## [Exercise directions]
In the records that come next, find every line with "인증번호". Return those lines.

Collected data entries
>>>

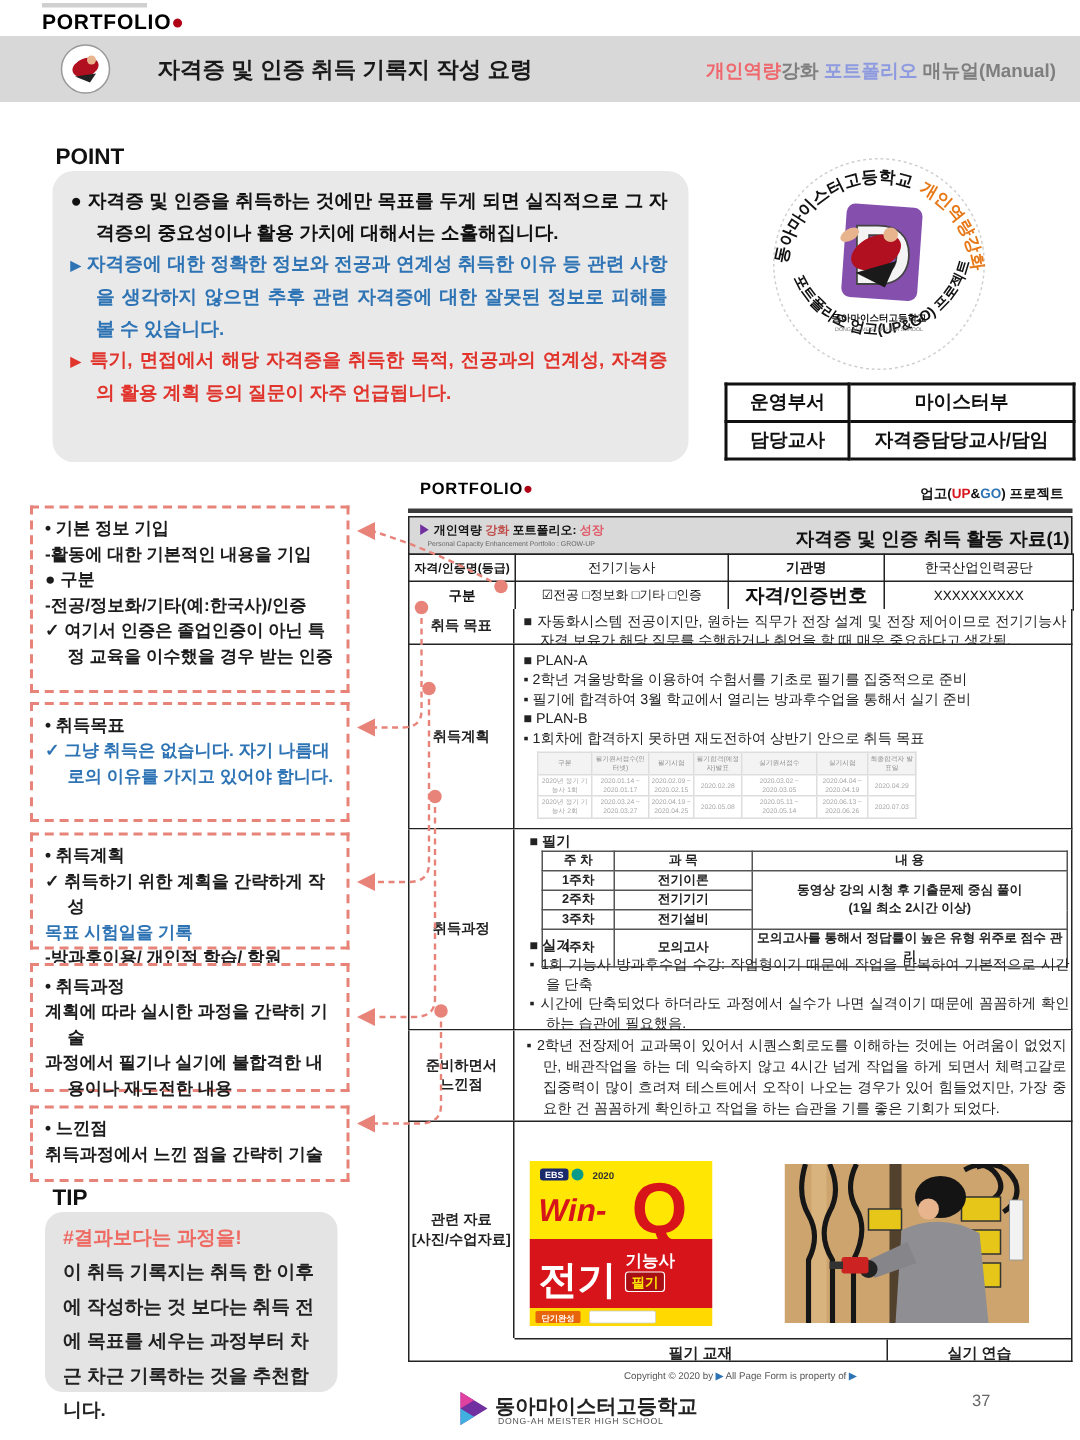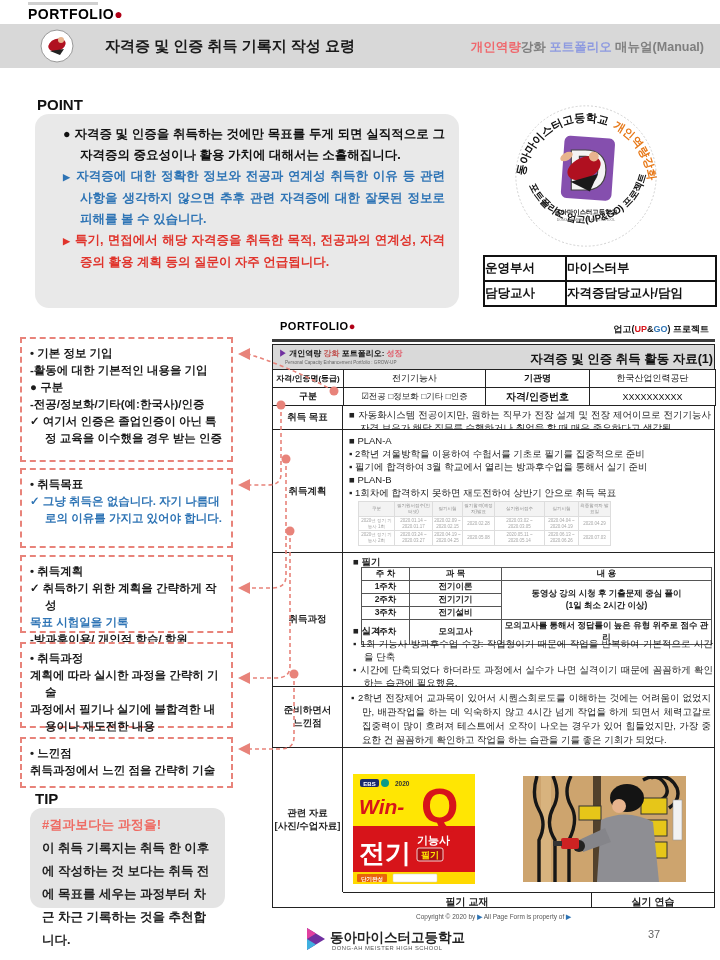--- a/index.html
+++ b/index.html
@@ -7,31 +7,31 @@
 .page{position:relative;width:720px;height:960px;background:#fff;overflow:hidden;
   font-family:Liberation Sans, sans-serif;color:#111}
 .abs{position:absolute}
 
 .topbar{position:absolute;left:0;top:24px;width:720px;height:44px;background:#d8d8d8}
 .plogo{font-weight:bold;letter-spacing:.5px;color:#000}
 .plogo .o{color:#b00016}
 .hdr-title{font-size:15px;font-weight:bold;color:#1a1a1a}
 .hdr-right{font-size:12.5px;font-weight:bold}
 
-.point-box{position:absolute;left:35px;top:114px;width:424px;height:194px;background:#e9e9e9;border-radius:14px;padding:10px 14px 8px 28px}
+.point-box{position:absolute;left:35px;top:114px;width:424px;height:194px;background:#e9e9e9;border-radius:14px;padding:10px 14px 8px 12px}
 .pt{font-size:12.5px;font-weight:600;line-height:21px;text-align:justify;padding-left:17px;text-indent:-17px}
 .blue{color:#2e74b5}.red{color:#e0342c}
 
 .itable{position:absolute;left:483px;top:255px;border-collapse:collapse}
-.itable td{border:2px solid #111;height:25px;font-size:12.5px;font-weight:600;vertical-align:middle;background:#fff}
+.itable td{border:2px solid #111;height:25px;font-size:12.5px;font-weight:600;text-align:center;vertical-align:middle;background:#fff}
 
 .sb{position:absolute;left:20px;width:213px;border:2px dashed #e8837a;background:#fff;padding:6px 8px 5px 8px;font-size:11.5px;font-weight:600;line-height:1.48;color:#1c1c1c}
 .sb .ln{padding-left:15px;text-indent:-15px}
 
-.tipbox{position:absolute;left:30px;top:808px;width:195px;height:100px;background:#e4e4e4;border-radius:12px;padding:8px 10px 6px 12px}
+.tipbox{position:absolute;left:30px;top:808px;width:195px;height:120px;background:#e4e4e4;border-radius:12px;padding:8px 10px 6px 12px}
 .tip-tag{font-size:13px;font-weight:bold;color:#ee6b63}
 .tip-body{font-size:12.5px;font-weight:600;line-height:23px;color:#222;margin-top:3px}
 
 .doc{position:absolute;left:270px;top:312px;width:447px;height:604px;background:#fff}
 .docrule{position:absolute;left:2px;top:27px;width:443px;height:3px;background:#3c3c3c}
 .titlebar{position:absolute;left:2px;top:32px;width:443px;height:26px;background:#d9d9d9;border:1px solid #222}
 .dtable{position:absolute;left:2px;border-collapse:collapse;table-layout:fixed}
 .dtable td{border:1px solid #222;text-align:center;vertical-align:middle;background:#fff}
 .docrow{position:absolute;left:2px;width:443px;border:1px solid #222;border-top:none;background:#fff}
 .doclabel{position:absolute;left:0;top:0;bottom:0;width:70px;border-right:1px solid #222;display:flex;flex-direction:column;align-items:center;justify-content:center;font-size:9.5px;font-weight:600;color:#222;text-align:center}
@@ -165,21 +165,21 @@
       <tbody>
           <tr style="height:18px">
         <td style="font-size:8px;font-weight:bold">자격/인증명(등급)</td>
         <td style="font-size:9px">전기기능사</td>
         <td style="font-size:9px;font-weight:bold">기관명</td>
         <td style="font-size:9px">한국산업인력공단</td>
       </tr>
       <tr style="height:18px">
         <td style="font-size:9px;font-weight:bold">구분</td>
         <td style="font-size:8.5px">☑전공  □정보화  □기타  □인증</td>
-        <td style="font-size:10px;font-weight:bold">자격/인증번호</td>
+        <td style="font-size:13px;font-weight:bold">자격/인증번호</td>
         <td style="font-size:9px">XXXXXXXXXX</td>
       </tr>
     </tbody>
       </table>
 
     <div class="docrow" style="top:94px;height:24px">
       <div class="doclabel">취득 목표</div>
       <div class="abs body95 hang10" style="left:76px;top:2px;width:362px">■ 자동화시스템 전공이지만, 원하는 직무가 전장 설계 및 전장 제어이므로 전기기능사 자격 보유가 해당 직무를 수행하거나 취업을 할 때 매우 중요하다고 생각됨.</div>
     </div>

<<<
>>>

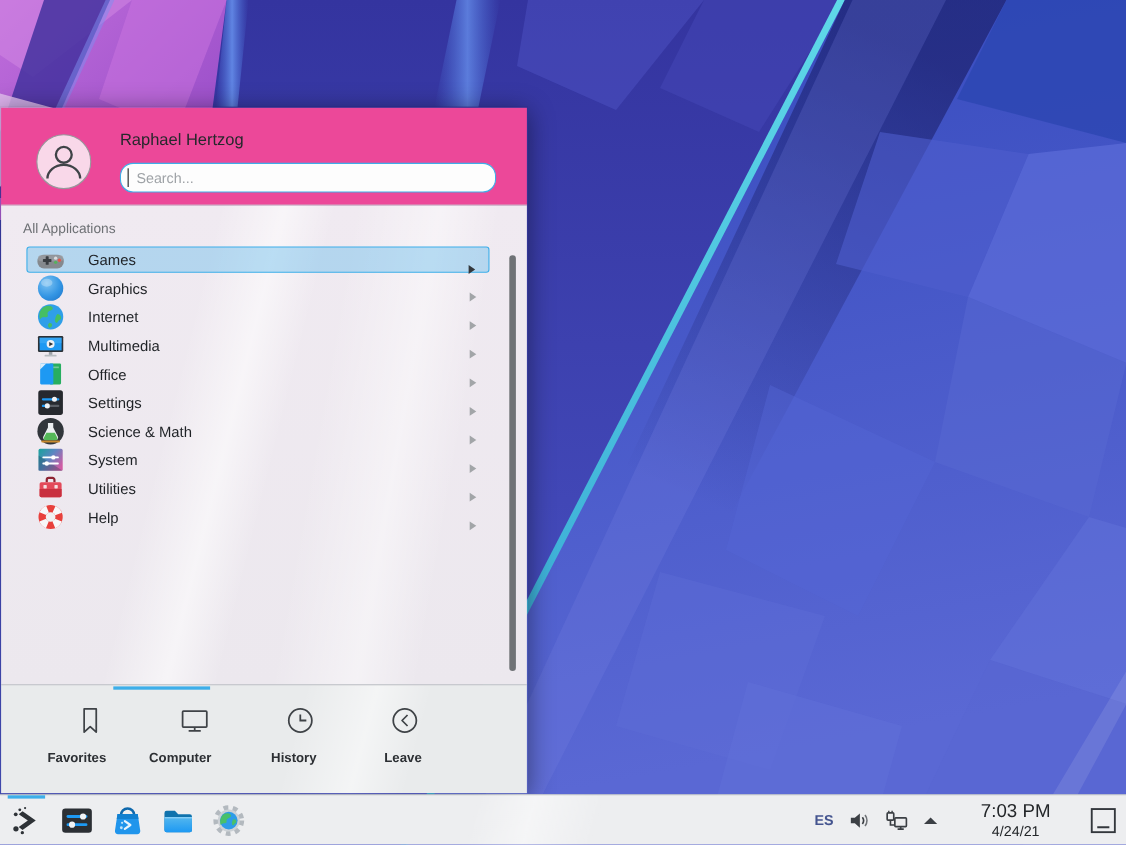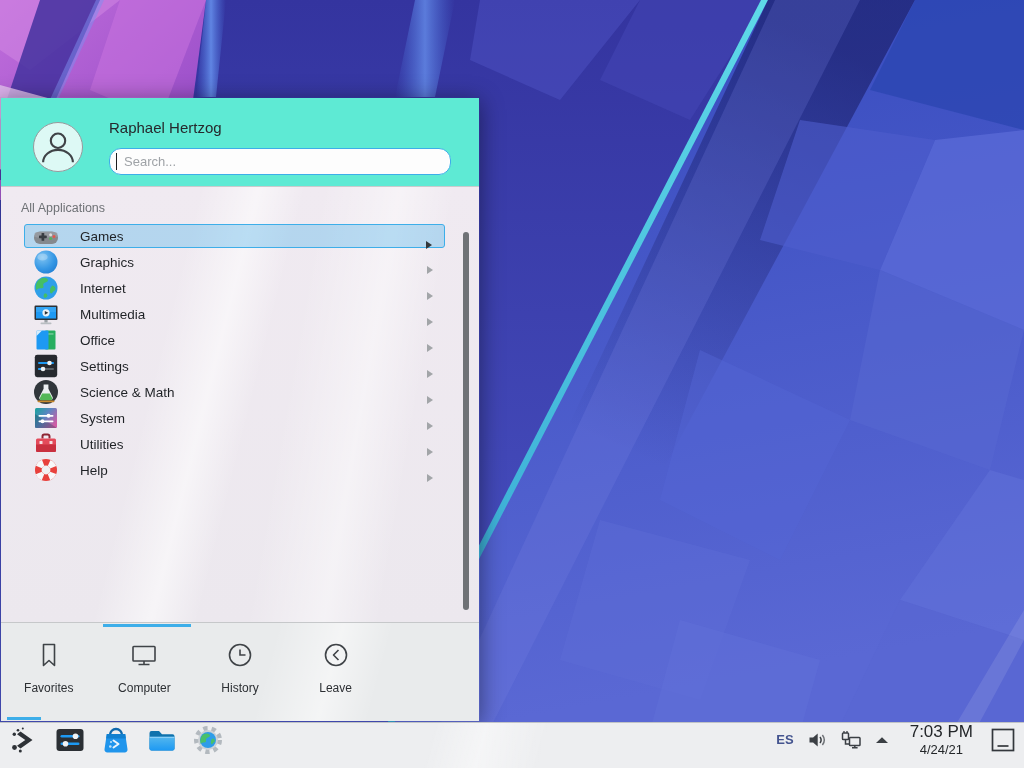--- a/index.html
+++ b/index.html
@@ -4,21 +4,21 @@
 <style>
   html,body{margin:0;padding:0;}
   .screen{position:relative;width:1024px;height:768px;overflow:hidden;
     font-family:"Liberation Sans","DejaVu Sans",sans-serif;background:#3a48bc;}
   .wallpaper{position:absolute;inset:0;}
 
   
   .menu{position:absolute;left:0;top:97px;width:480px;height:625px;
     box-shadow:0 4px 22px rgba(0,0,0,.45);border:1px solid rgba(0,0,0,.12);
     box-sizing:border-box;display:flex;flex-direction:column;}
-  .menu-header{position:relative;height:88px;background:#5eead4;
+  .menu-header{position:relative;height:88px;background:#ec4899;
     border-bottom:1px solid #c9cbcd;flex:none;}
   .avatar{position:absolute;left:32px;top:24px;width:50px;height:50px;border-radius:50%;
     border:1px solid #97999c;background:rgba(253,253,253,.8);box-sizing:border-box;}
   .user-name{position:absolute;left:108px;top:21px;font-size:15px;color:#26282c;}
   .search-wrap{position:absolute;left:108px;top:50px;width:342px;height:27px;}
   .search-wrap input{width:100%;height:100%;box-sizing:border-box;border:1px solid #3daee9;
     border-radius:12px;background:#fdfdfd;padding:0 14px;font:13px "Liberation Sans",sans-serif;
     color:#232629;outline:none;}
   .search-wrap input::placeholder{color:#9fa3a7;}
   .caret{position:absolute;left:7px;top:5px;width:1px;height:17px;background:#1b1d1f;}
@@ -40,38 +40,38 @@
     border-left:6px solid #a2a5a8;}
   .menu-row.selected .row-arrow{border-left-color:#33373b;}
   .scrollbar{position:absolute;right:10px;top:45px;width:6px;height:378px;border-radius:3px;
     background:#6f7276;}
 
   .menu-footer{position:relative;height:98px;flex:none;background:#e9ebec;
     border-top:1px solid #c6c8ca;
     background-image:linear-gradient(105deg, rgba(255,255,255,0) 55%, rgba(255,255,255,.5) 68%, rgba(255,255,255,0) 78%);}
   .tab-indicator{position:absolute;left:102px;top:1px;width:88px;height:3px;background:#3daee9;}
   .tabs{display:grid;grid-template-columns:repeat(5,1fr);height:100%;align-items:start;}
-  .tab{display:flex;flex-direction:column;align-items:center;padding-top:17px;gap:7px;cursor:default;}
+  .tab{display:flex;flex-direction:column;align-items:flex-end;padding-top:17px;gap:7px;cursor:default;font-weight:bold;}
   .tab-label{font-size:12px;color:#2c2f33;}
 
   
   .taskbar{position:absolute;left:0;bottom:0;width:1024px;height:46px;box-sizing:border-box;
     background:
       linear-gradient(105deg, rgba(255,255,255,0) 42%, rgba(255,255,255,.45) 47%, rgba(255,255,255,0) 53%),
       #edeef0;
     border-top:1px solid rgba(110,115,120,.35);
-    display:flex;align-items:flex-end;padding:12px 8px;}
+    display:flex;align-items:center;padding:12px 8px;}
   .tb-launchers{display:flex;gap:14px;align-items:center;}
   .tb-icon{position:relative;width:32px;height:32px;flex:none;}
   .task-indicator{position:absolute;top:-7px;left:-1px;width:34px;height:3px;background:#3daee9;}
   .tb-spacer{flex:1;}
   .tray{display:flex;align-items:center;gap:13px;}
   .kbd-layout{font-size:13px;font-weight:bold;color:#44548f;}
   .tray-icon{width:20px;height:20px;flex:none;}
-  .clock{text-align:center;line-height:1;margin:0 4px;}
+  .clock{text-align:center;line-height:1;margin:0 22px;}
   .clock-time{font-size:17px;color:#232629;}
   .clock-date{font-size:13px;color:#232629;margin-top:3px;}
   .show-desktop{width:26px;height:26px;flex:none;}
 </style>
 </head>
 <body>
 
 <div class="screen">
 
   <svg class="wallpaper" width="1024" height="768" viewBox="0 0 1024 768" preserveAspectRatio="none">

<<<

## [Expected answer]
-        <td style="font-size:10px;font-weight:bold">자격/인증번호</td>
+        <td style="font-size:13px;font-weight:bold">자격/인증번호</td>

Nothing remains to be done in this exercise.